All that really matters is getting down a minimum of 50,000 words of your potential novel.  That's my understanding, and I'm sticking to it.

I can't believe that I've kept up the momentum, and am achievimg my 2000 word a day target, but I am:-) not all my chapters are finished, but that doesn't matter, I've plenty of time to go back and complete them.  What I'm concentrating on is setting the characters up, and that's working.

MAybe I'll give you a taster next week, maybe.

double rainbow! wow!!

I've never seen one before, and now I have:-)

I wasn't best pleased at the tap on the window - who really wants to go outside when it's teeming down with rain and they're busy writing?  Oh, you would, would you?  Well, I can't say I was all that eager to go out there, but when he motioned to bring my camera, I realised that I'd better get a move on!

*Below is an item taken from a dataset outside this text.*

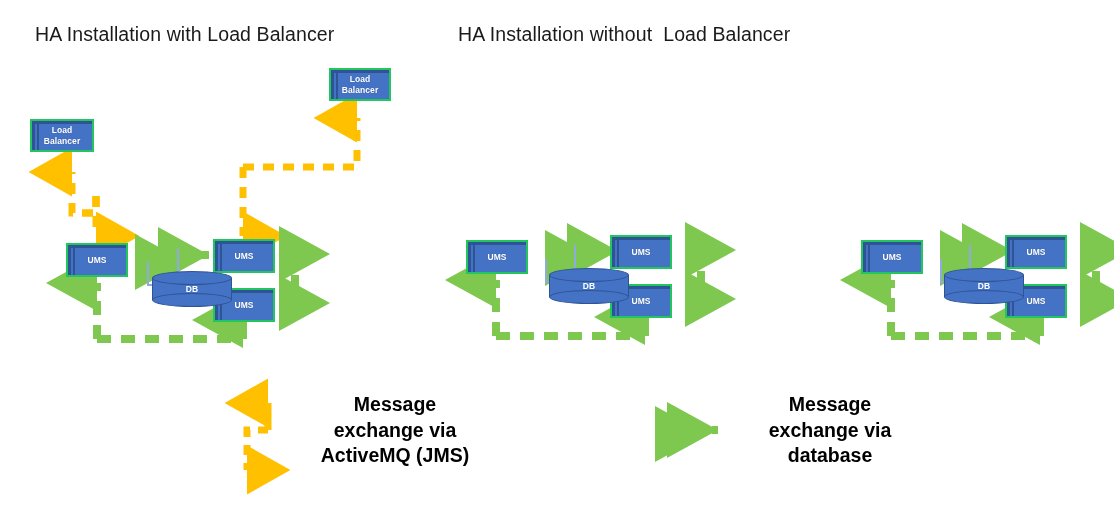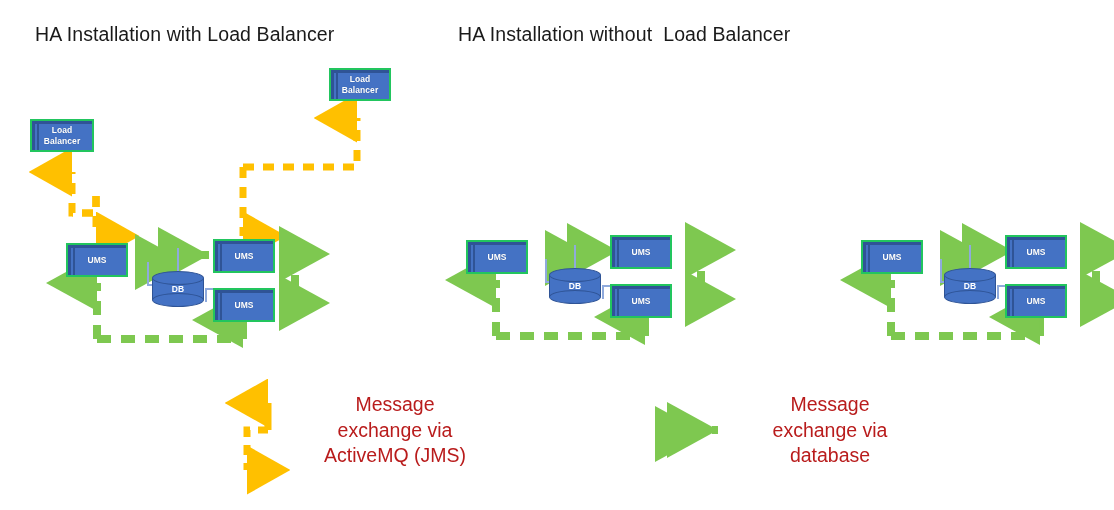"DB" .db { padding-left: none -> 28px }
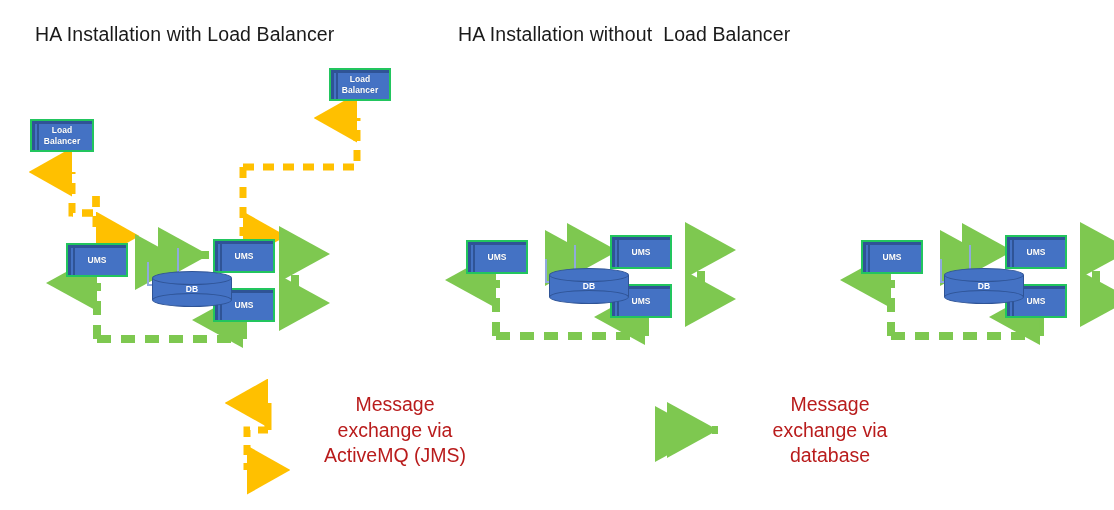"Message" .legend-text { color: #b91c1c -> #000000; font-weight: none -> bold }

I believe that all the gods in the heavens had left their showers on full and gone out for the day, it was torrential rain pouring down on my poor street!  I grabbed my most waterproof cagoule and camera, no, not a waterproof camera, just the cagoule, and slipped my feet into boots and ventured out.  He was waiting at the top of the drive, beckoning me.  I went to meet him.

He pointed, I stared, open-mouthed, then switched on the camera and clicked.  Two rainbows, one above the other, embraced the end of the road.  What a spectacular sight!  I've heard of them, but never seen an example of nature's gift displayed for us like this.  Almost close enough to touch.

My photos don't do it justice, and I'd suggest that you enlarge them to get the benefit of them, but they give you a flavour of the majesty that the sky presented that day, I hope you enjoy them.

Tuesday, 2 November 2010

Nanowrimmo - I've started!

Well, what do you know, I've actually started my novel.  Not only that, I exceeded my self imposed target of 2000 words yesterday - not by a huge margin, I admit, but I got to 2093 before I decided that enough was enough.

Today I've already written 1000, and the night, as they say, is yet young, so, who knows, another successful day?  We'll see.

If you're on this crazy journey, good luck, and I hope you're enjoying it.  It's great to be part of a worldwide family of slightly insane dedicated, hard-working devotees of novel writing.